Itemized modification records:
_ _ _ _

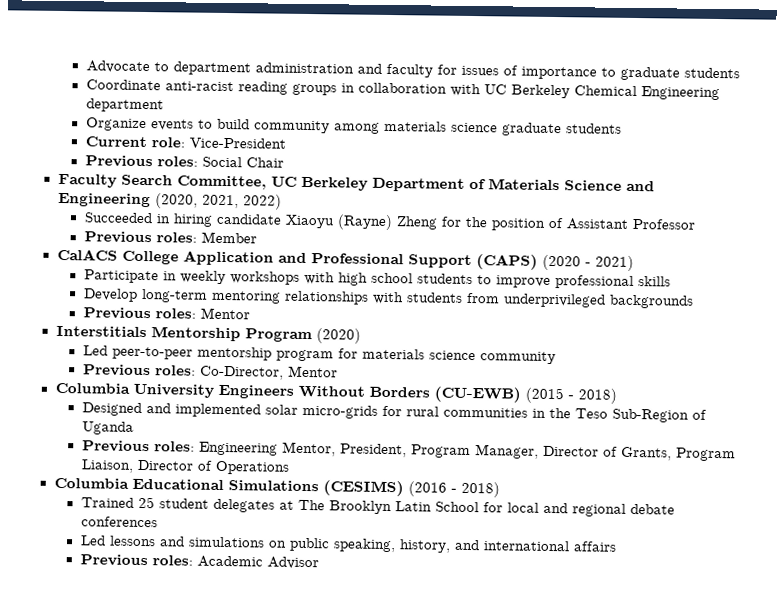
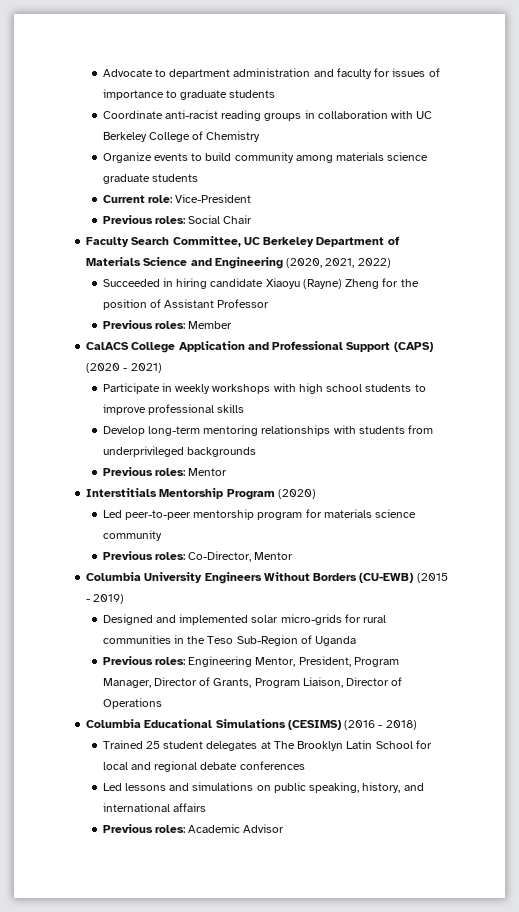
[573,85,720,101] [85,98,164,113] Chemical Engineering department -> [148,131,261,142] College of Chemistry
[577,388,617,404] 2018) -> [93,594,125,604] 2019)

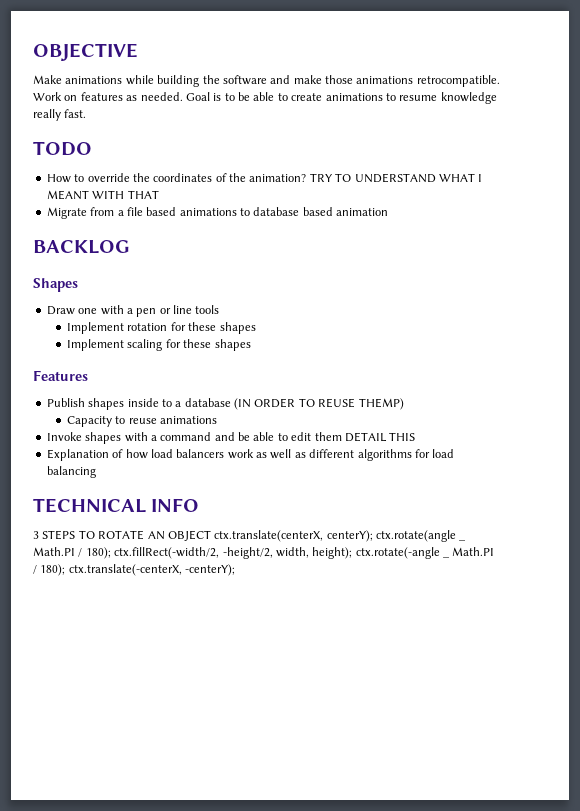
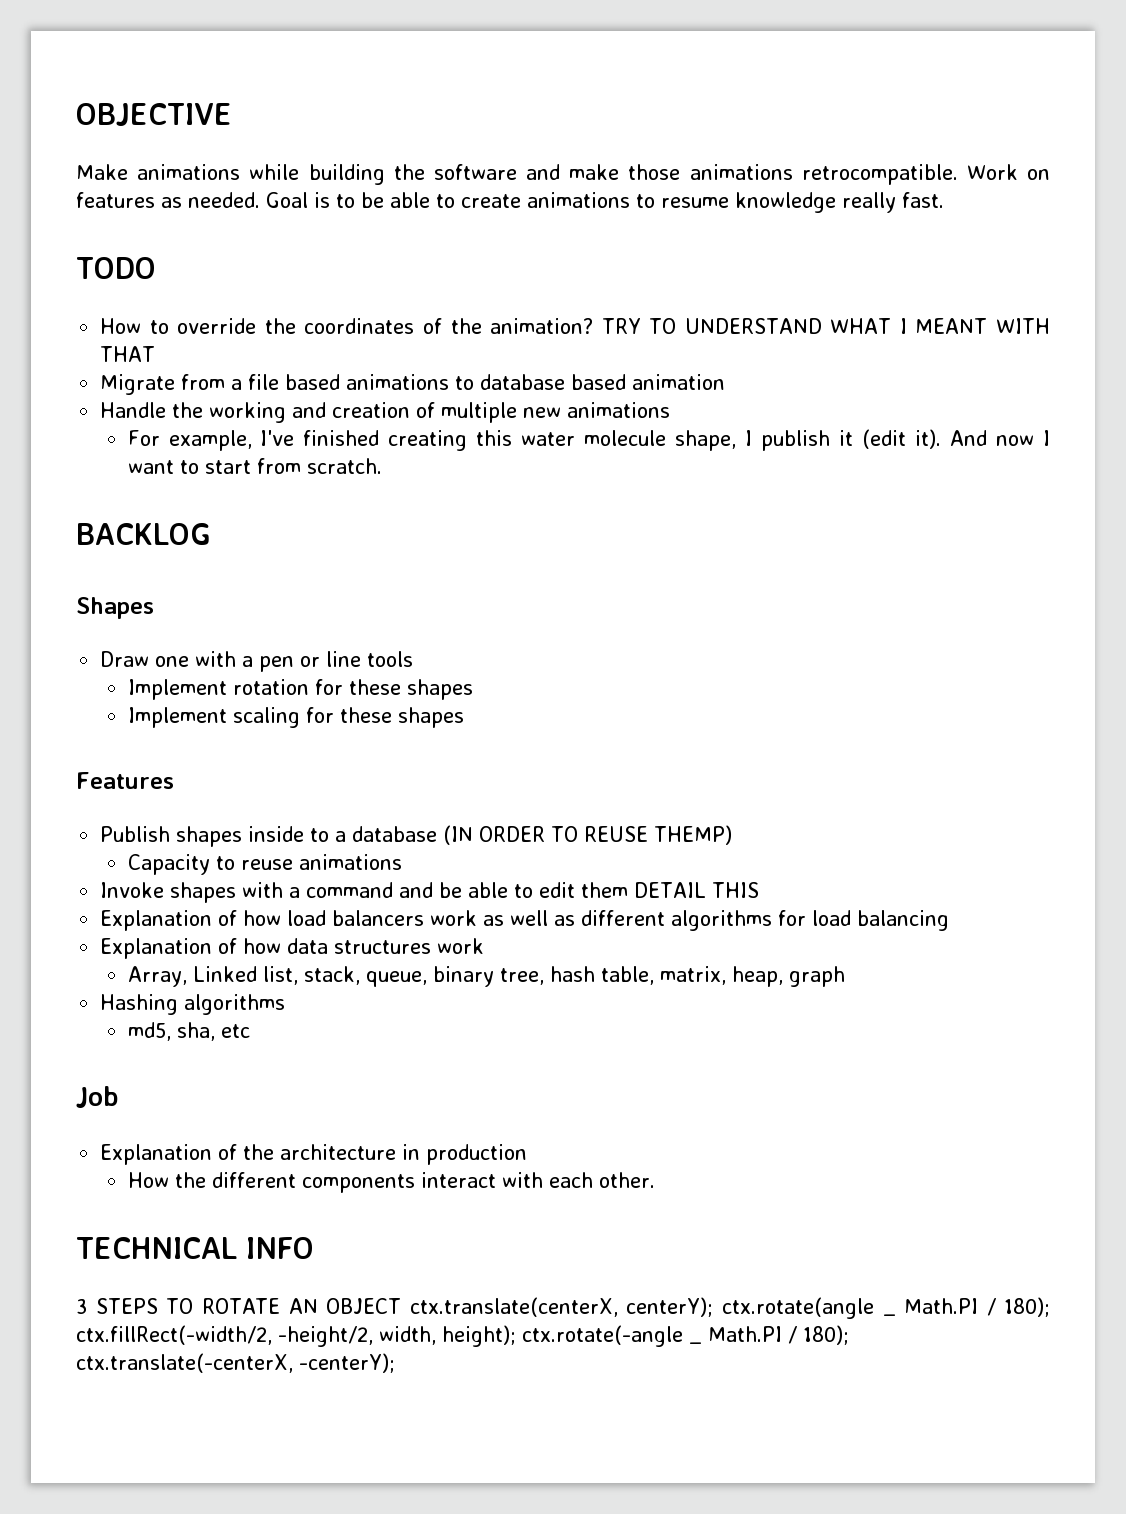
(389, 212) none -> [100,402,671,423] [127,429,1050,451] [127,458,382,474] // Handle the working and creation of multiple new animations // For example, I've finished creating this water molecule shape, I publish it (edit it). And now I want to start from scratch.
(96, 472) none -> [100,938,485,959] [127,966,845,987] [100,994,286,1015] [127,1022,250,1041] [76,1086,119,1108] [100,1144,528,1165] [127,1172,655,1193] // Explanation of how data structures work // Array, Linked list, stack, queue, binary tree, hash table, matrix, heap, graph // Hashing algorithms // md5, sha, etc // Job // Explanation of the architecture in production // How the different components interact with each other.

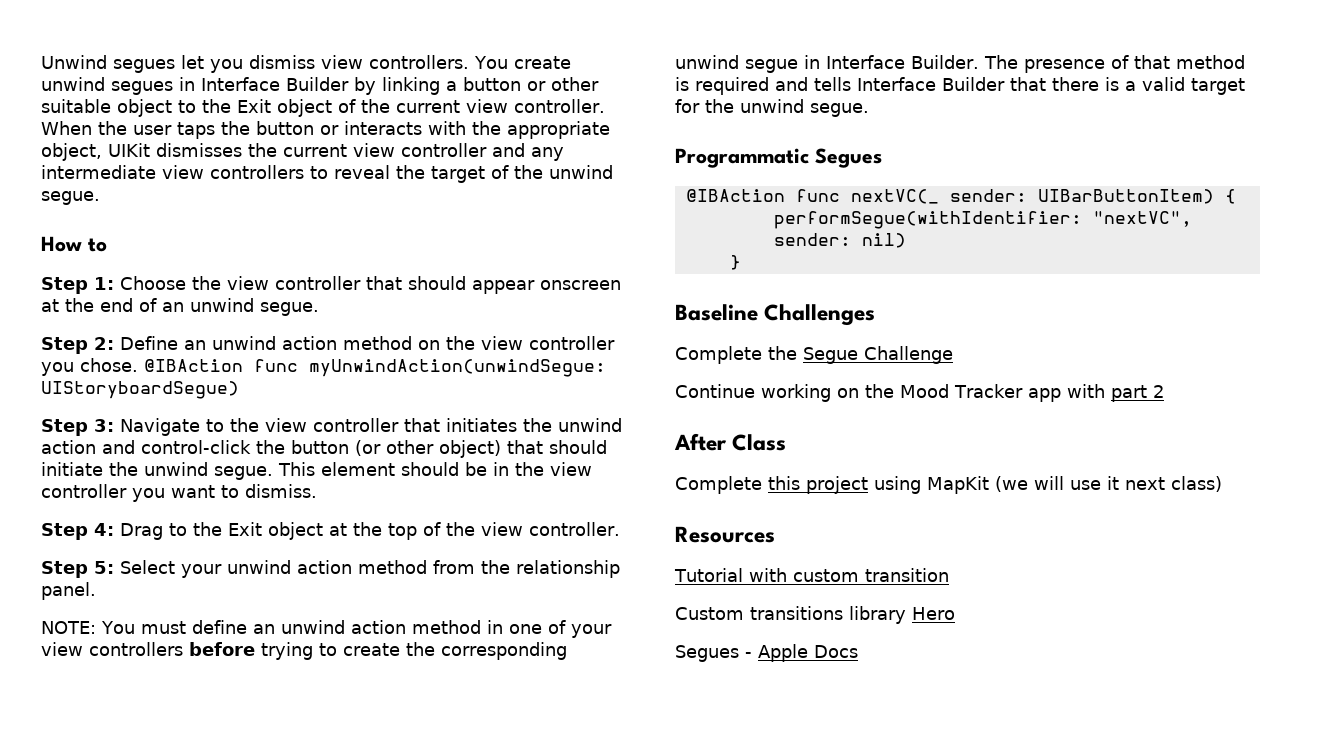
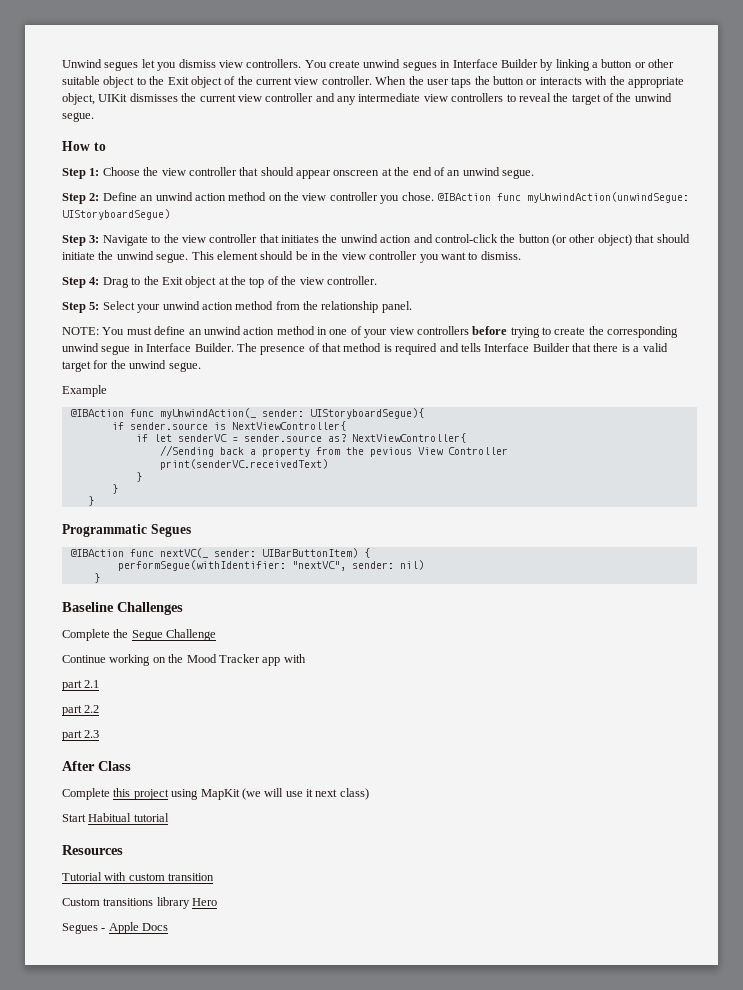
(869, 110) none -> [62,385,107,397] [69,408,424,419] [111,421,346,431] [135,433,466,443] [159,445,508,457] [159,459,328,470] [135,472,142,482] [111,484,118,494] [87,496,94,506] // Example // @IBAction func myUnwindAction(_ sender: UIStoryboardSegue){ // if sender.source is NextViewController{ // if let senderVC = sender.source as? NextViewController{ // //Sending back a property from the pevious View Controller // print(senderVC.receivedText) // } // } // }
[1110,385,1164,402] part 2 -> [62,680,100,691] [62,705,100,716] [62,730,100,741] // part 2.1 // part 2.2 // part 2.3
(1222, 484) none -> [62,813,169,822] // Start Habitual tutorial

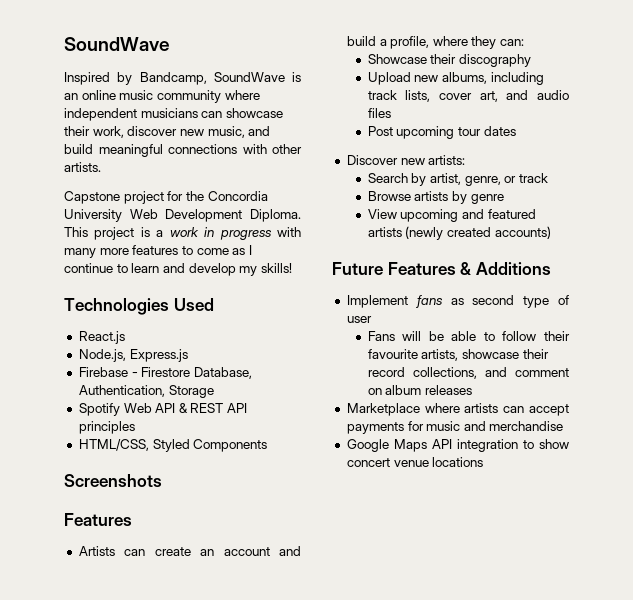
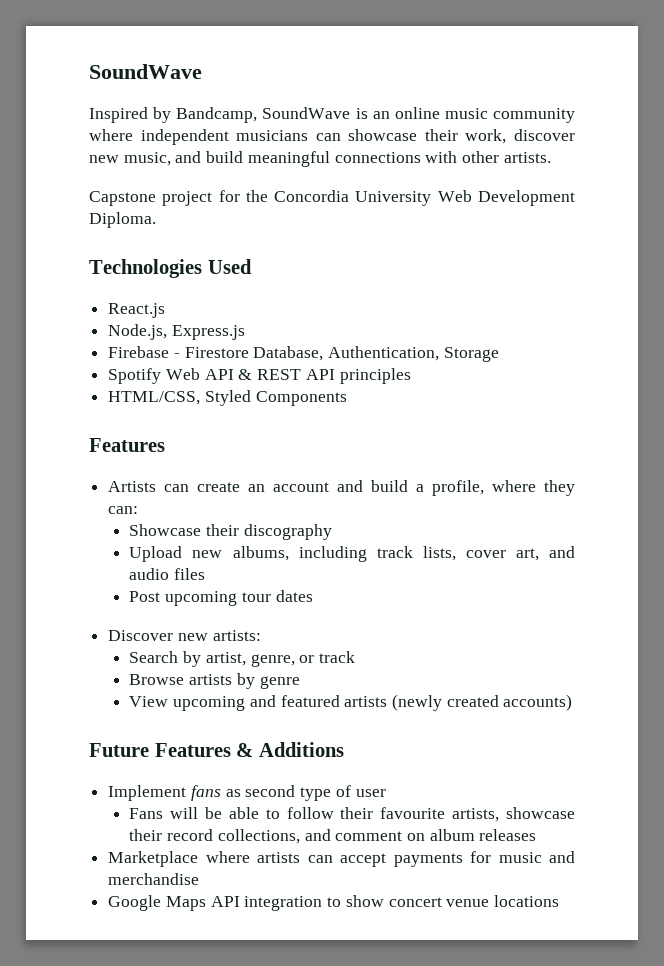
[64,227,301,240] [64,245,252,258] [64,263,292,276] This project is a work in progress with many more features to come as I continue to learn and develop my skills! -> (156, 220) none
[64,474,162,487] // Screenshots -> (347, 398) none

_ _ _ _

Print the data once more without any change, skipping each picture.

[573,85,720,101] [85,98,164,113] Chemical Engineering department -> [148,131,261,142] College of Chemistry
[577,388,617,404] 2018) -> [93,594,125,604] 2019)

(389, 212) none -> [100,402,671,423] [127,429,1050,451] [127,458,382,474] // Handle the working and creation of multiple new animations // For example, I've finished creating this water molecule shape, I publish it (edit it). And now I want to start from scratch.
(96, 472) none -> [100,938,485,959] [127,966,845,987] [100,994,286,1015] [127,1022,250,1041] [76,1086,119,1108] [100,1144,528,1165] [127,1172,655,1193] // Explanation of how data structures work // Array, Linked list, stack, queue, binary tree, hash table, matrix, heap, graph // Hashing algorithms // md5, sha, etc // Job // Explanation of the architecture in production // How the different components interact with each other.

(869, 110) none -> [62,385,107,397] [69,408,424,419] [111,421,346,431] [135,433,466,443] [159,445,508,457] [159,459,328,470] [135,472,142,482] [111,484,118,494] [87,496,94,506] // Example // @IBAction func myUnwindAction(_ sender: UIStoryboardSegue){ // if sender.source is NextViewController{ // if let senderVC = sender.source as? NextViewController{ // //Sending back a property from the pevious View Controller // print(senderVC.receivedText) // } // } // }
[1110,385,1164,402] part 2 -> [62,680,100,691] [62,705,100,716] [62,730,100,741] // part 2.1 // part 2.2 // part 2.3
(1222, 484) none -> [62,813,169,822] // Start Habitual tutorial

[64,227,301,240] [64,245,252,258] [64,263,292,276] This project is a work in progress with many more features to come as I continue to learn and develop my skills! -> (156, 220) none
[64,474,162,487] // Screenshots -> (347, 398) none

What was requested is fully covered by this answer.